Under Michigan law, possession of stolen property within a short time after it is alleged to have been stolen raises a presumption that the party in possession stole it. See People v. Williams, 368 Mich. 494, 501 (1962); People v. Tutha, 276 Mich. 387, 395 (1936); See also People v. Fry, 17 Mich. App. 229 (1969). Although Michigan law does indicate that the unexplained possession of property recently stolen, unaccompanied by other facts or circumstances indicating guilt, will not sustain a conviction for breaking and entering, See People v. McDonald , 13 Mich. App. 226, 23- 37; 163 N.W. 2d 796 (1968)( citing People v. McDonald , 163 Mich. 552, 555 (1910)), a conviction for breaking and entering will be upheld if there are additional facts and circumstances which show that the perpetrator committed the breaking and entering. Id.
Here, there was sufficient evidence for a rational trier of fact to conclude that petitioner was the person who committed the home invasion and the assault inside of the home. In addition to petitioner’s possession of the victims’ stolen property, only *7 eight to ten and a half minutes elapsed between the time that the intruder exited the victims’ home and petitioner’s arrest. The relatively close time proximity of petitioner’s possession of the stolen goods to when the home invasion and the assault took place would sustain petitioner’s conviction for home invasion as well as the assault. See People v. Hutton , 50 Mich. App. 351, 359 (1973). Petitioner was also arrested only three to four blocks away from the victims’ home. In addition, while not mentioned by the Michigan Court of Appeals in their decision, the police testified that when petitioner was arrested at 3:44 a.m., he was the only person on the street. (Tr. II, pp. 101, 117). This evidence would also permit a rational trier of fact to conclude that petitioner was the person who broke into the victims’ home, because it would make it highly unlikely that petitioner discovered this stolen property or otherwise came into innocent possession of it on a deserted street in the early morning hours. See People v. Stoneman, 7 Mich. App. 65, 70 (1967)(defendant who was discovered by police in a fairly secluded area of town at 4:30 a.m. in possession of a safe stolen from a bar which had closed an hour earlier could be convicted of breaking and entering in the nighttime). Lastly, petitioner’s attempt to flee from the police would support an inference that he committed the home invasion and the assault, because his flight was evidence of consciousness of guilt. See Johnson v. Burke , 903 F. 2d 1056, 1062 (6 th Cir. 1990)(internal citations omitted). As such, petitioner is not entitled to habeas relief on his first claim.
C. Claim II. - Improper Venue
Petitioner next claims that the Macomb County Circuit Court lacked venue to try his resisting and obstructing arrest charge, because this offense took place in Detroit, *8 Michigan, which is located in Wayne County.

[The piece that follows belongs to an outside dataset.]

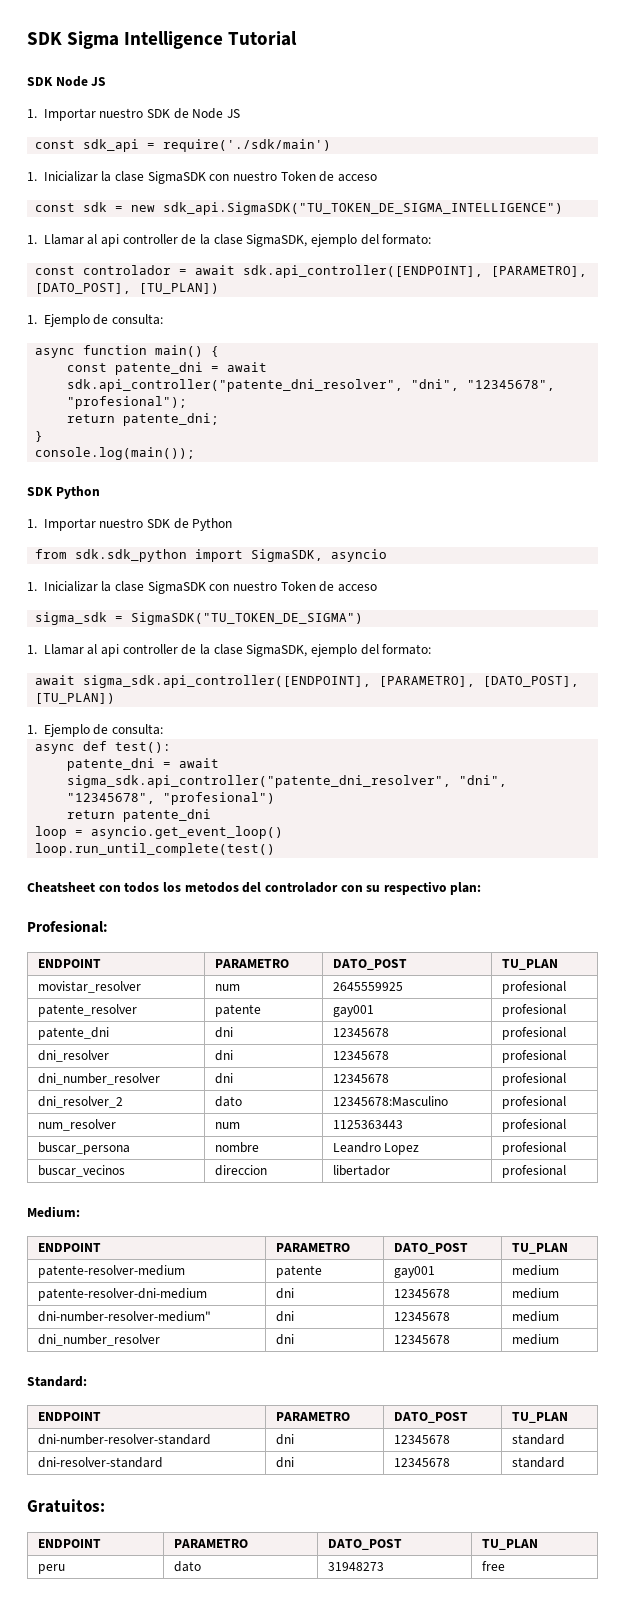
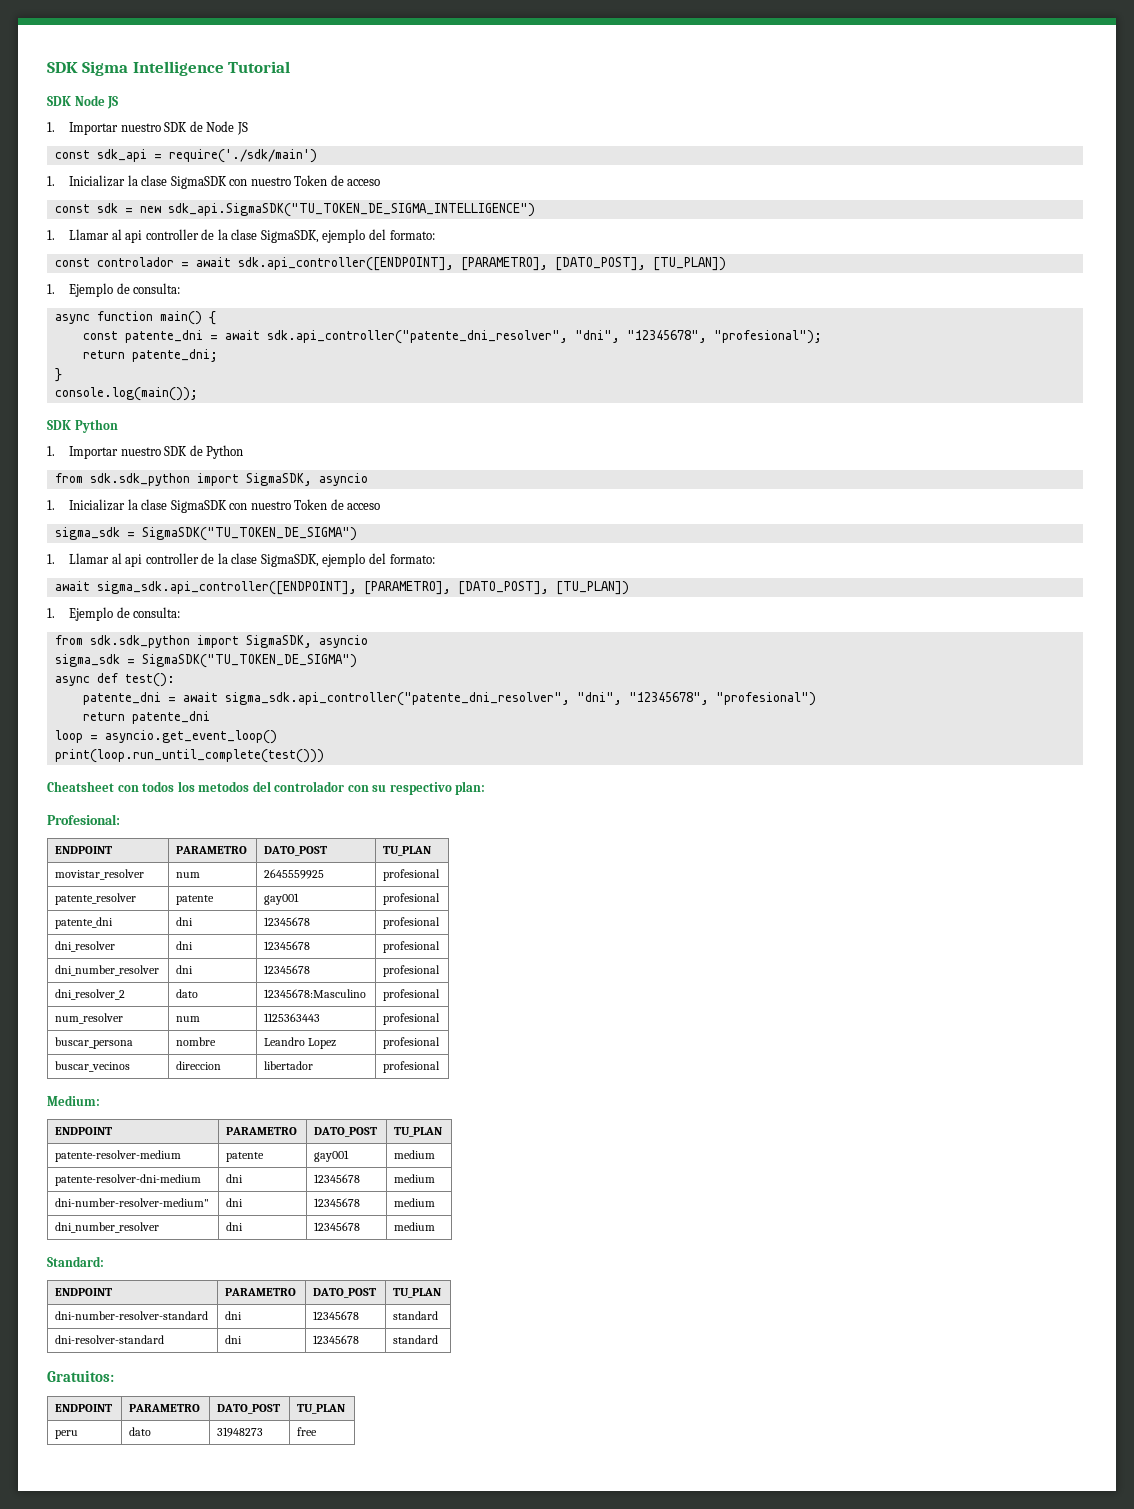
(164, 729) none -> [54,635,368,648] [54,654,357,668] // from sdk.sdk_python import SigmaSDK, asyncio // sigma_sdk = SigmaSDK("TU_TOKEN_DE_SIGMA")
[35,843,276,856] loop.run_until_complete(test() -> [54,749,324,763] print(loop.run_until_complete(test()))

It is well established that habeas review does not extend to questions of state law. Estelle v. McGuire, 502 U.S. 62, 67-68 (1991). The determination of whether a state court is vested with jurisdiction under state law over a criminal case is a function of the state courts, not the federal courts. Wills v. Egeler, 532 F. 2d 1058, 1059 (6 th Cir. 1976). Petitioner’s claim that the trial court lacked venue and/or jurisdiction over his resisting and obstructing charge raises an issue of state law, because it questions the interpretation of Michigan law, and is therefore not cognizable in federal habeas review. See United States ex. rel. Holliday v. Sheriff of Du Page County, Ill., 152 F. Supp. 1004, 1013 (N.D. Ill. 2001); Cf. Toler v. McGinnis, 23 Fed. Appx. 259, 266 (6 Cir. 2001)(district court lacked authority on habeas review to review petitioner’s claim that the state court erred in refusing to instruct jury on the requirements for extraterritorial jurisdiction, because the claim was contingent upon an interpretation of an alleged violation of state law). Accordingly, petitioner is not entitled to habeas relief on his second claim.
D. Claim III. - Improper Bindover
Petitioner next claims that there was insufficient evidence presented at the preliminary examination to bind him over for trial and that the trial court erred in failing to grant his motion to quash the information.
With respect to the improper bindover claim, petitioner has failed to state a claim upon which habeas relief can be granted. A prior judicial hearing is not a prerequisite to prosecution by information. Gerstein v. Pugh , 420 U.S. 103, 119 (1975). There is no federal constitutional right to a preliminary examination. United States v. Mulligan , *9 520 F. 2d 1327, 1329 (6 th Cir. 1975); Dillard v. Bomar , 342 F. 2d 789, 790 (6 th Cir. 1965). Petitioner’s claim that there was insufficient evidence presented at his preliminary examination to bind him over for trial therefore raises only a matter of state law and procedure that cannot form a basis for federal habeas relief. See David v. Lavinge, 190 F. Supp. 2d 974, 978 (E.D. Mich. 2002). Likewise, petitioner’s claim that the trial court erred in failing to quash the information does not warrant habeas relief. See Scott v. Bock, 241 F. Supp. 2d 780, 793 (E.D. Mich. 2003). As such, petitioner is not entitled to habeas relief on this claim.
E. Claim IV. - Sentencing Guidelines Petitioner next claims that the trial court violated his Sixth Amendment rights by using factors to score his sentencing guidelines which had not been submitted to a jury and proven beyond a reasonable doubt or admitted to by petitioner. Petitioner believes that Blakely v. Washington , 542 U.S. 296 (2004), and Apprendi v. New Jersey , 530 U.S. 466, 490 (2000), support his position.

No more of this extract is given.